И он, держа в правой лапе стакан вина, левой подцепил сосиску и, забравшись с ногами на скамью, обратился к пассажирам со следующей волнующей речью:

– Граждане славного града Камышина! Выберите меня своим мэром! И я построю вам, екарный балет, столько бань, гальюнов и пивных, что вы сами удивитесь! У вас больше не будет времени слать друг на друга доносы! Обижаться на власть! Потому что все вы, включая местных дармоедов, проходимцев и ублюдков, возьметесь за руки в едином хороводе. И будет вам счастье: с утра в магазин, после обеда за пивом, а там уже и вечер, за водкой пора! Не об этом ли вам мечтается, ничтожные хомяки и обалдуи?

Некоторые граждане сразу проснулись, спрашивая оратора: какие же мы хомяки? Мы какой ни есть русский народ! Поезда ждем. Братцы! А кандидат в мэры случаем не еврей? Посмотрите на его бакенбарды – те же пейсы, на этот шнобель и наглые зенки! Бывают ли такие кандидаты в мэры города Камышина?

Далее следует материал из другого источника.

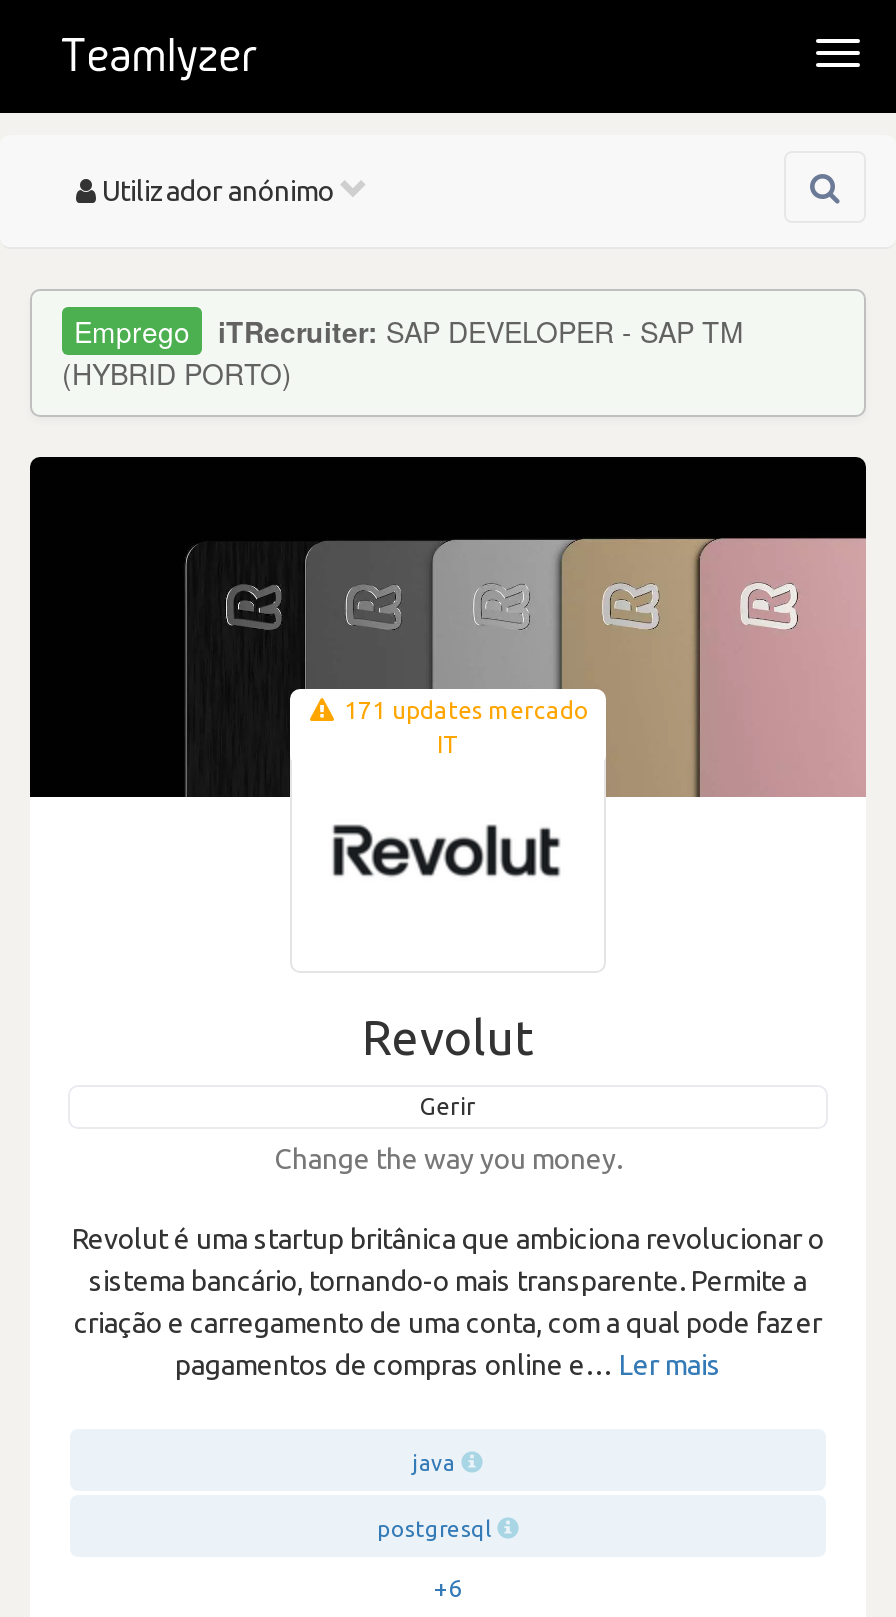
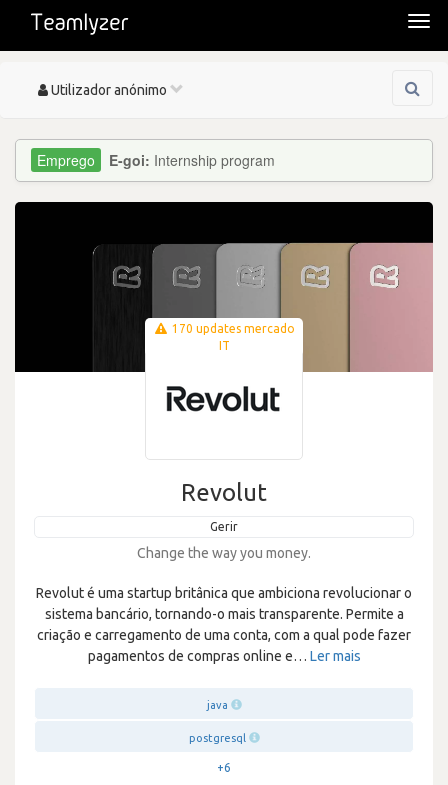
- iTRecruiter: SAP DEVELOPER - SAP TM
- (HYBRID PORTO)
+ E-goi: Internship program

- 171 updates mercado
+ 170 updates mercado
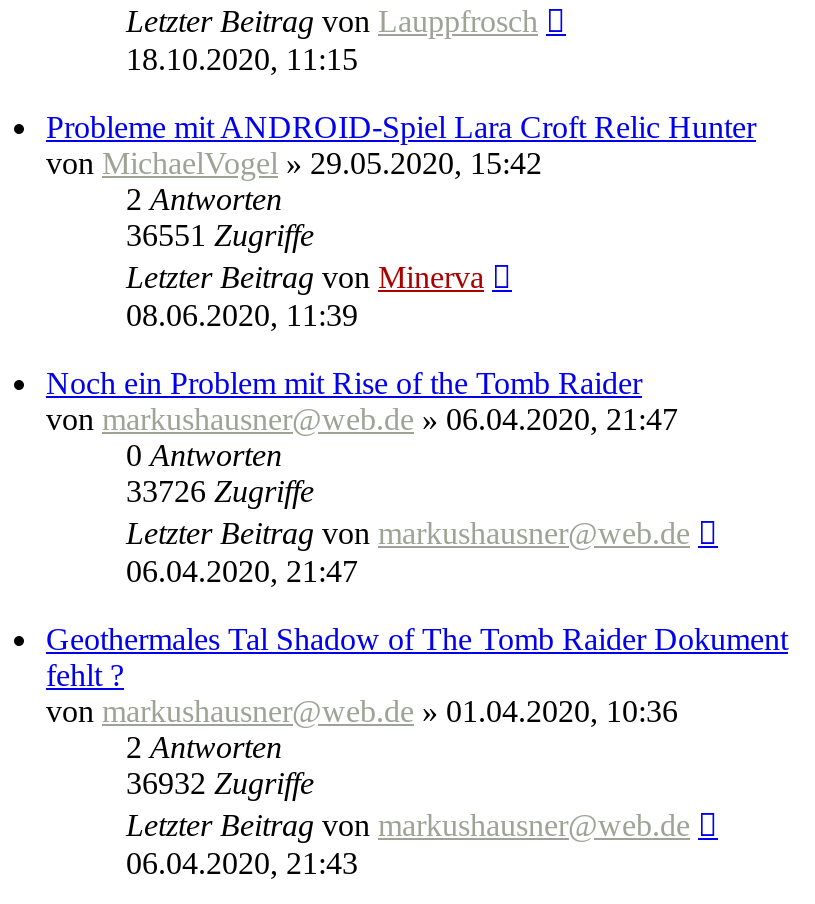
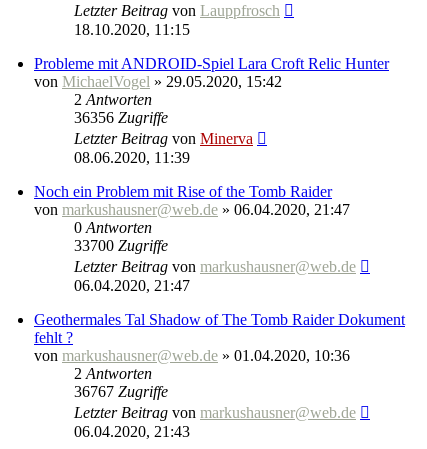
- 36551 Zugriffe
+ 36356 Zugriffe

- 33726 Zugriffe
+ 33700 Zugriffe

- 36932 Zugriffe
+ 36767 Zugriffe
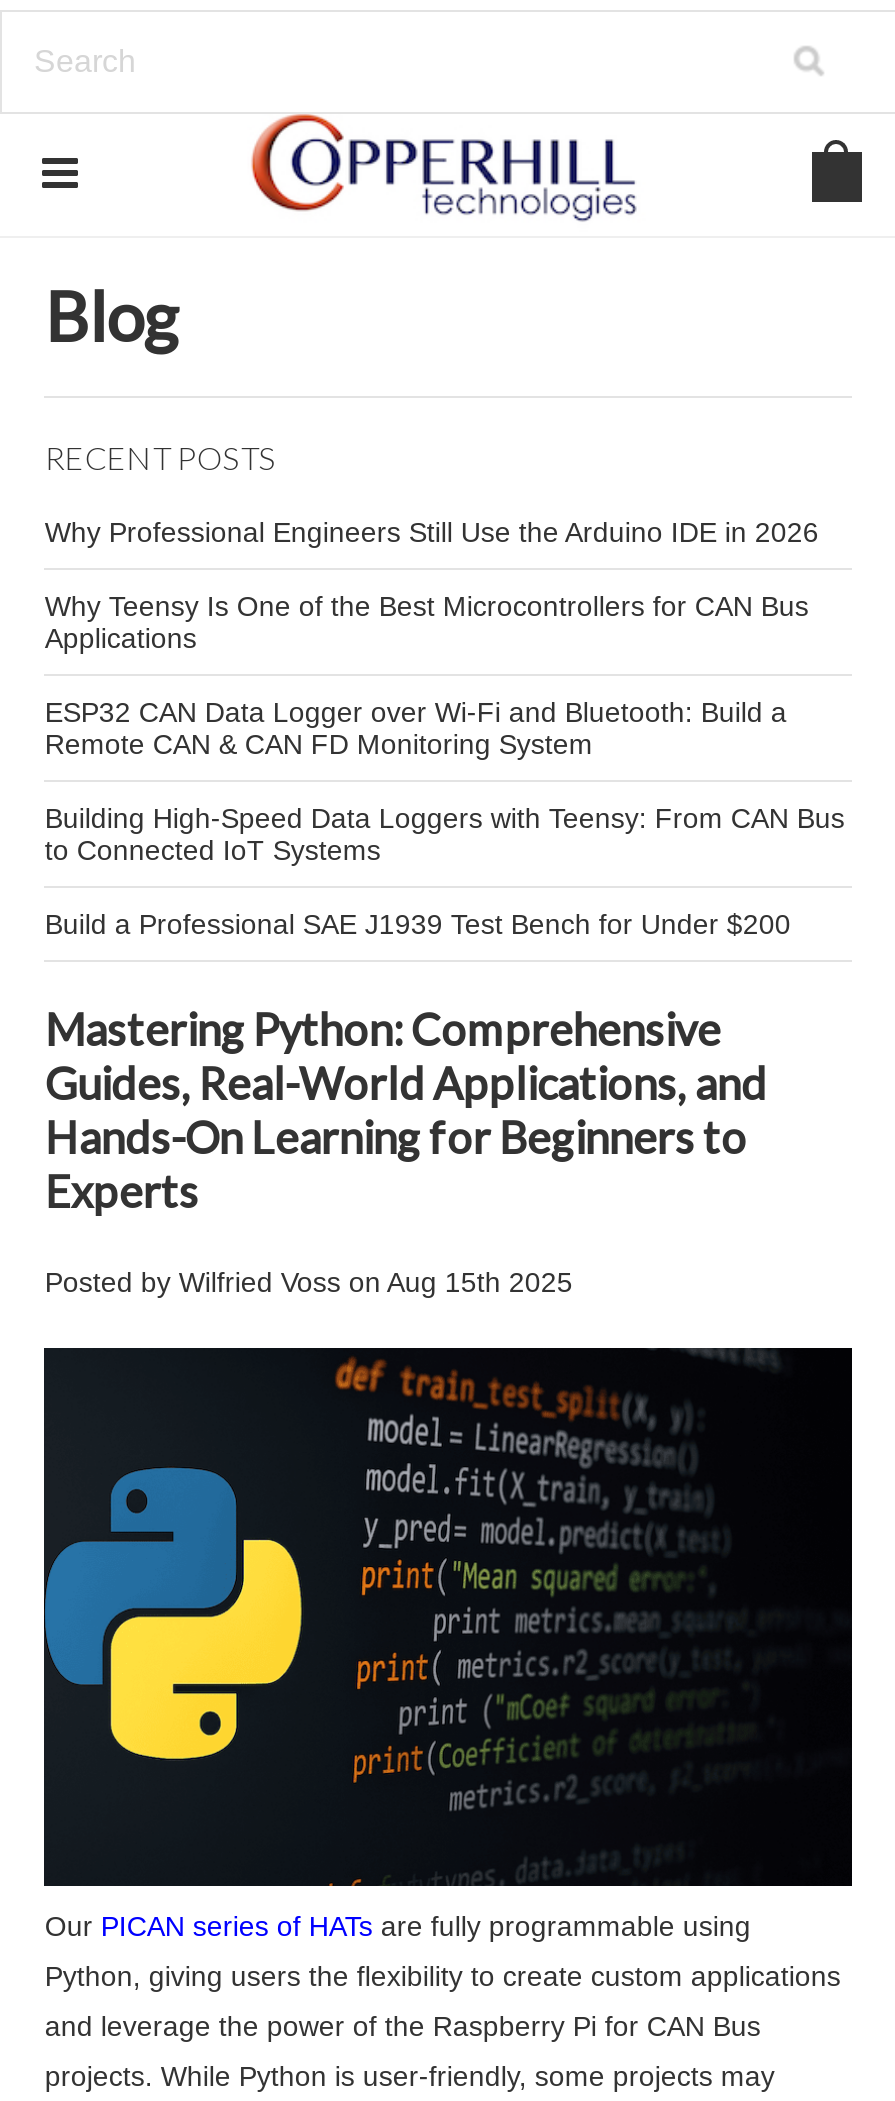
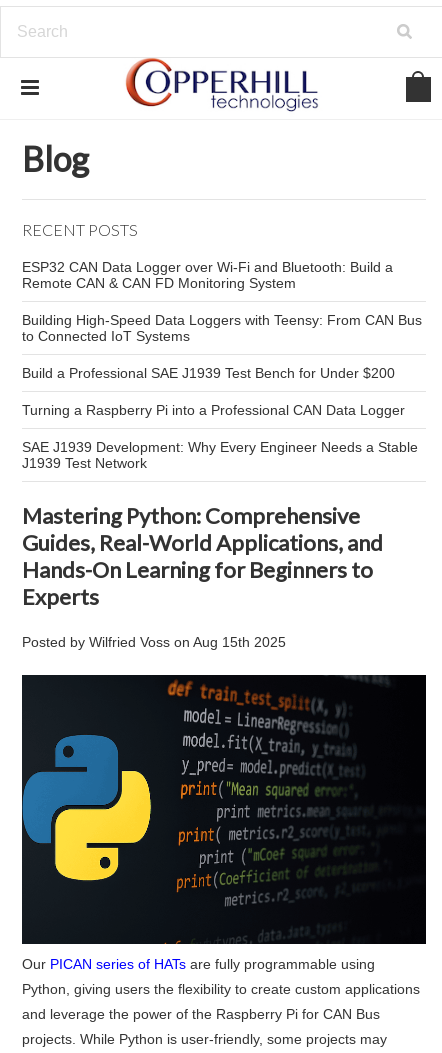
- Why Professional Engineers Still Use the Arduino IDE in 2026
- Why Teensy Is One of the Best Microcontrollers for CAN Bus
- Applications

moved up: ESP32 CAN Data Logger over Wi-Fi and Bluetooth: Build a | Remote CAN & CAN FD Monitoring System | Building High-Speed Data Loggers with Teensy: From CAN Bus | to Connected IoT Systems | Build a Professional SAE J1939 Test Bench for Under $200

+ Turning a Raspberry Pi into a Professional CAN Data Logger
+ SAE J1939 Development: Why Every Engineer Needs a Stable
+ J1939 Test Network
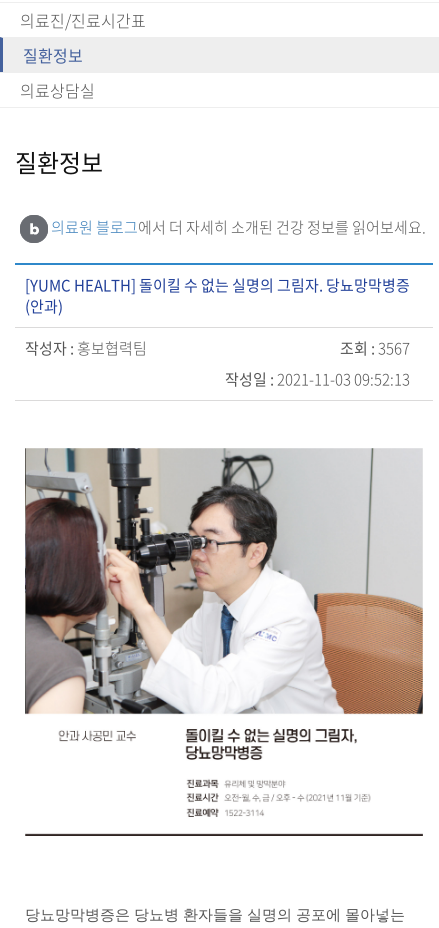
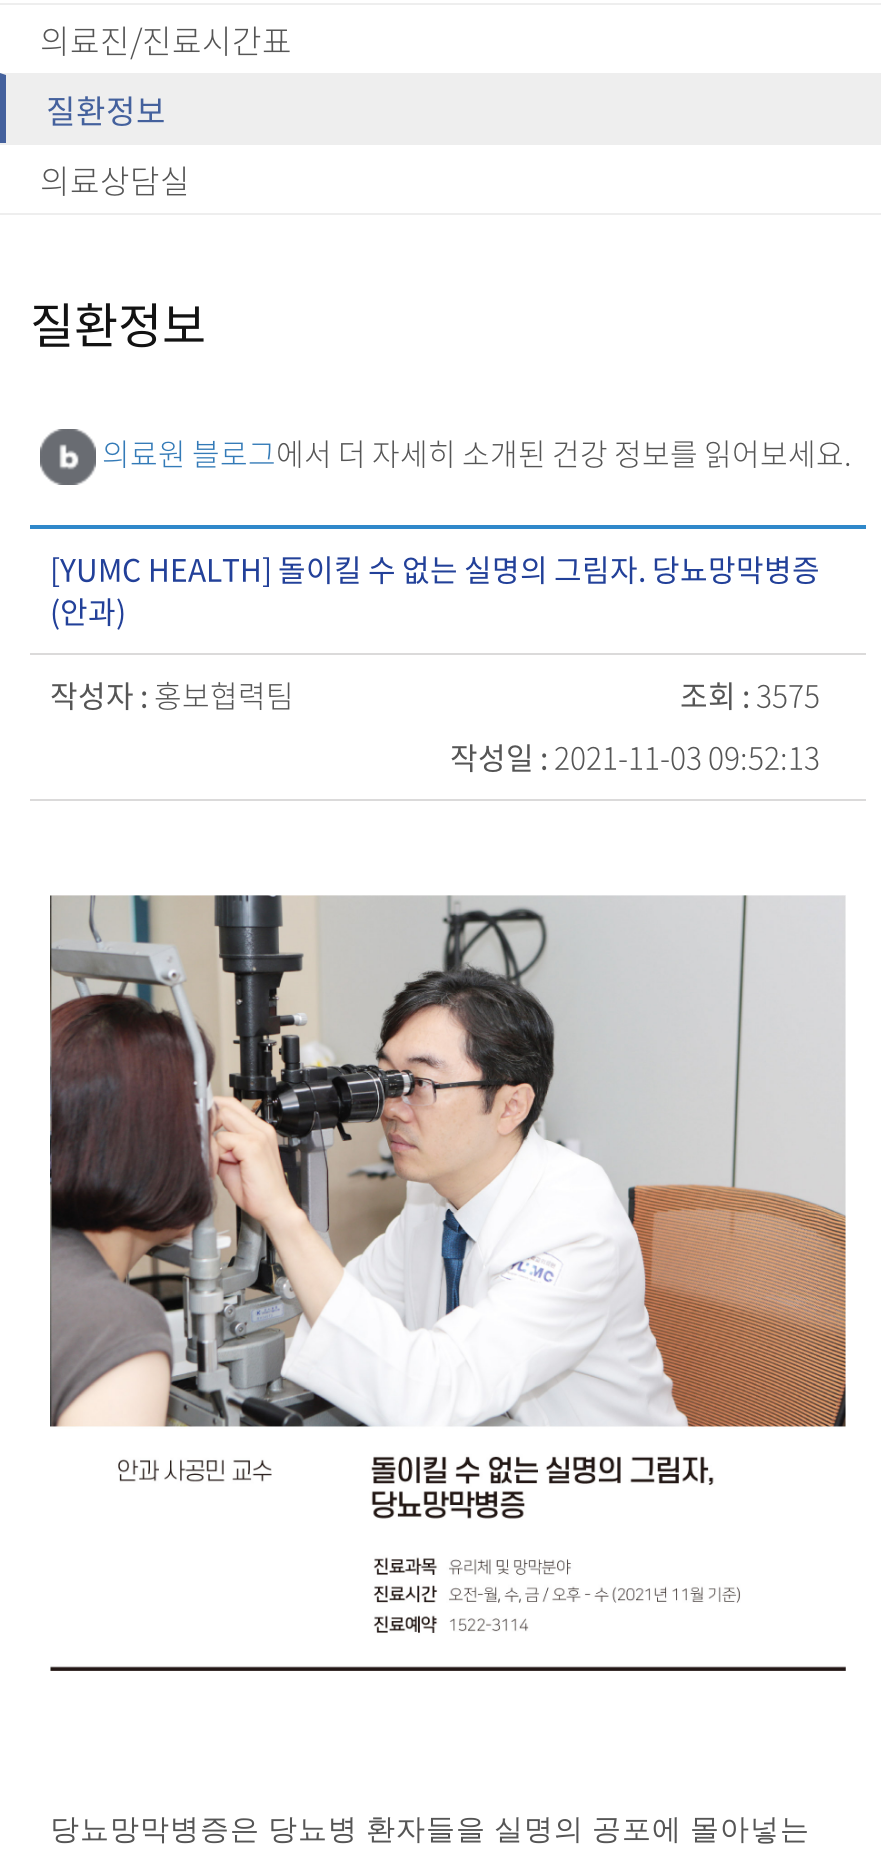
- 조회 : 3567
+ 조회 : 3575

Другие, напротив, не обиделись, даже заулыбались. Особенно женщины.

А двое соколов из фальшивых казаков оставили баулы, расправили лампасы на мятых штанинах, отняли у Мольера сосиску и стали его мудохать.

Измудохали страстно, азартно, от всего патриотического сердца, разбили нос и губу.

Скорая помощь не повезла раненого в больницу, а благородно отдала его ментам. Там посадили кандидата в обезьянник, добавили ботинками по ребрам и написали на работу.

Поэтому из редакции журнала «В строю», куда Мольера и так едва приняли из-за пятой графы, его теперь выгнали в пустоту Москвы. К такой-то бабушке. И как бы по собственному желанию.

Другими словами, словно сам Мольер пришел к главному редактору, красавице смолянке, и сказал: Галь, а Галь, ты не поверишь, но у меня открытие.

– Какое же, Игорь?

– Понял я вдруг, Галя, что существо я никчемное, ни к чему не пригодное. Разве что ездить в «Метрополь» за берлинским печеньем для коллектива. Что-то во мне надломилось, ничего толкового для журнала я больше не напишу, деньги мне не нужны, так что увольняюсь по собственному!

Мольер мог бы поклониться издателям журнала, который они выпускали по тьме в неделю. И молвить слово покаянное:

– Братья и сестры, спасибо, что за мою предвыборную речь на вокзале не стукнули выше, а сами разобрались. Слава Творцу!

Но одна служивая дама, оторвав ничем не примечательную попку от стула, одернула юбку и озвучила слово, идущее из глубин ее комсомольского сердца.

Она молвила:

– Только падшая личность, вроде вас, Игорь Соломоныч, способна в пьяном виде издеваться над советской демократией в зале ожидания честных людей. Ну, ничего. Ты, товарищ Коган, начнешь жизнь заново. Поезжай на Север, к якутам и оленям.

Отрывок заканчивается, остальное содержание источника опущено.